A Storm topology is a graph of computation where the nodes represent some individual computations and the edges represent the data being passed between nodes. We then feed data into this graph of computation in order to achieve some goal.

Tuple

The nodes in our topology send data between one another in the form of tuples. A tuple is an ordered list of values, where each value is assigned a name. A node can create and then (optionally) send tuples to any number of nodes in the graph. The process of sending a tuple to be handled by any number of nodes is called emitting a tuple.

Stream

A stream is an unbounded sequence of tuples between two nodes in the topology.

Spout

A spout is the source of a stream in the topology. Spouts normally read data from an external data source and emit tuples into the topology. Spouts can listen to message queues for incoming messages, listen to a database for changes, or listen to any other source of a feed of data.

Bolt

Unlike a spout, whose sole purpose is to listen to a stream of data, a bolt accepts a tuple from its input stream, performs some computation or transformation — filtering, aggregation, or a join, perhaps — on that tuple, and then optionally emits a new tuple (or tuples) to its output stream(s).

Stream grouping

Shuffle grouping

The stream between our spout and first bolt uses a shuffle grouping. A shuffle grouping is a type of stream grouping where tuples are emitted to instances of bolts at random

Fields grouping

The stream between our spout and first bolt uses a shuffle grouping. A shuffle grouping is a type of stream grouping where tuples are emitted to instances of bolts at random

The Storm cluster

A Storm cluster consists of two types of nodes: the master node and the worker nodes. A master node runs a daemon called Nimbus, and the worker nodes each run a daemon called a Supervisor. The master node can be thought of as the control center, this is where you’d run any of the commands — such as activate, deactivate, rebalance, or kill — available in a Storm cluster. The worker nodes are where the logic in the spouts and bolts is executed.

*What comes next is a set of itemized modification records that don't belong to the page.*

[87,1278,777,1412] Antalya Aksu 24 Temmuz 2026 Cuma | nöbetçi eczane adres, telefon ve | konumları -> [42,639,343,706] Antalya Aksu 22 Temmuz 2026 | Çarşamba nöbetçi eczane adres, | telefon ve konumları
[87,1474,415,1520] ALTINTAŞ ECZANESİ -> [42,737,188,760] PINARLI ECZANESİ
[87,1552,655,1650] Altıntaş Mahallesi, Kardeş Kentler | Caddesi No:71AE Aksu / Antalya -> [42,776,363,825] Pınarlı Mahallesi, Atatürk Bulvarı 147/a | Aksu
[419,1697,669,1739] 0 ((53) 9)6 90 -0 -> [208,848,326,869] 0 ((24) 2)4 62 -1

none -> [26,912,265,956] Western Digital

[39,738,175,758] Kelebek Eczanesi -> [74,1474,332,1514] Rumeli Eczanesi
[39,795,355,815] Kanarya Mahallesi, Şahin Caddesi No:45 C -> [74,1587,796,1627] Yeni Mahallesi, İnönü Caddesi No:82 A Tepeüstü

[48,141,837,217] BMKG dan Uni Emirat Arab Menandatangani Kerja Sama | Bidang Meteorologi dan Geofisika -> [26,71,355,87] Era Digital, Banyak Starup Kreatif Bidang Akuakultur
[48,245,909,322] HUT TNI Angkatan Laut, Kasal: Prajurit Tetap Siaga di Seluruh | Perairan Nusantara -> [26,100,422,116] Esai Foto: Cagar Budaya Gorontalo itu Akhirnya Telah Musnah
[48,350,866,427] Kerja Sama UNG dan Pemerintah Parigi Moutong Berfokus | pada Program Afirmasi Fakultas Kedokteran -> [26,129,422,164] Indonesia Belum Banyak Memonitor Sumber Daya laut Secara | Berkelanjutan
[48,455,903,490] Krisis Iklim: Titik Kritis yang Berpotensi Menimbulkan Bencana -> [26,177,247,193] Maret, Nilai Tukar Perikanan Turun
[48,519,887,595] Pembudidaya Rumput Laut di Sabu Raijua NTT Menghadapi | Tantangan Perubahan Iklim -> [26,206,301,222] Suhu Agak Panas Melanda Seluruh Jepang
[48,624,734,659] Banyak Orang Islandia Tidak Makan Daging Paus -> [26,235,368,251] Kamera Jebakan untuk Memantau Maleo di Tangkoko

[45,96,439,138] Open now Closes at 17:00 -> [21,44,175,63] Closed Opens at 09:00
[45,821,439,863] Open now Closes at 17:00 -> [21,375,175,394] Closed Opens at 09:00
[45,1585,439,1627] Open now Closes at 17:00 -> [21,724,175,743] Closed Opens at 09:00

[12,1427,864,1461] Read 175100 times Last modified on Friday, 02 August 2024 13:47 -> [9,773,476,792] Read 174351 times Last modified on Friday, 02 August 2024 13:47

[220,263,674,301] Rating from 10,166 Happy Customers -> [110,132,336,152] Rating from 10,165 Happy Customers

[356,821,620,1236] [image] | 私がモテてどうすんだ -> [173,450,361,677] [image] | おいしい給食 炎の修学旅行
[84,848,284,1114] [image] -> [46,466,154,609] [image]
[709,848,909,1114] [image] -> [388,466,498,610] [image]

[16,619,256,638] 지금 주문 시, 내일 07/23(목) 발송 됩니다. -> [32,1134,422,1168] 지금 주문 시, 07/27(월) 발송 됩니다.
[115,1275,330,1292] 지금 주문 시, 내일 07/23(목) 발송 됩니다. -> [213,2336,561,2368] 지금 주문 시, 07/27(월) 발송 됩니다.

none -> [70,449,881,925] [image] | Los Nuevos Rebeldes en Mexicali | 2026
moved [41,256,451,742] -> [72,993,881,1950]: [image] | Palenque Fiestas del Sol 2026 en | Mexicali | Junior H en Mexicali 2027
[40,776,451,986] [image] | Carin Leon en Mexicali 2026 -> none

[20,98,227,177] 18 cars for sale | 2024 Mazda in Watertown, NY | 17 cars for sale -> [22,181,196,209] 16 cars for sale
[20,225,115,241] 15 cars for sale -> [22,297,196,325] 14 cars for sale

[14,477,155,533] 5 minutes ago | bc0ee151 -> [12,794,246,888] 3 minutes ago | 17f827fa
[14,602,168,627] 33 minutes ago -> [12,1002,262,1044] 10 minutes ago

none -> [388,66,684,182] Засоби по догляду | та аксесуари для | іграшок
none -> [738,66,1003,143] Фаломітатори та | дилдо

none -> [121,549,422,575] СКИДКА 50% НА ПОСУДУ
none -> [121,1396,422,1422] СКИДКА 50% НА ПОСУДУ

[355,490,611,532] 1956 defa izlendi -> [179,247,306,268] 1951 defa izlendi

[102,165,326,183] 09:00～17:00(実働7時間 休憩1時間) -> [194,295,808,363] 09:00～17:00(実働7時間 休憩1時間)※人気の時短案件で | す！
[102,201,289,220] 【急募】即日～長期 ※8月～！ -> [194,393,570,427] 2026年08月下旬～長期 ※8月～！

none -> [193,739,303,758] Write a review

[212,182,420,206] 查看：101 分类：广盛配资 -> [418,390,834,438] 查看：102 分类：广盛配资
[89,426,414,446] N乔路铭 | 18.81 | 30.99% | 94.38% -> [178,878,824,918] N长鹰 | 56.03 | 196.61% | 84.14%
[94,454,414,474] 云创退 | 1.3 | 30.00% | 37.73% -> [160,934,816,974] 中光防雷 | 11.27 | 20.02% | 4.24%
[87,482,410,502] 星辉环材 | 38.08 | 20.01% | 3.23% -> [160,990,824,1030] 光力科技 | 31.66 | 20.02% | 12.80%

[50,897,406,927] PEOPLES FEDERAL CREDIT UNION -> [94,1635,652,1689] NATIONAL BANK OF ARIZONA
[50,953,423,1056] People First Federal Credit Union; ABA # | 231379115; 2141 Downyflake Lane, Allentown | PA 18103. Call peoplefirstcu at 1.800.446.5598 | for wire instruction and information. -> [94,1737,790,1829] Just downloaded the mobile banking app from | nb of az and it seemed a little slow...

Another big part of a Storm cluster is Zookeeper. Storm relies on Apache Zookeeper1 for coordinating communication between Nimbus and the Supervisors. Any state needed to coordinate between Nimbus and the Supervisors is kept in Zookeeper. As a result, if Nimbus or a Supervisor goes down, once it comes back up it can recover state from Zookeeper, keeping the Storm cluster running as if nothing happened.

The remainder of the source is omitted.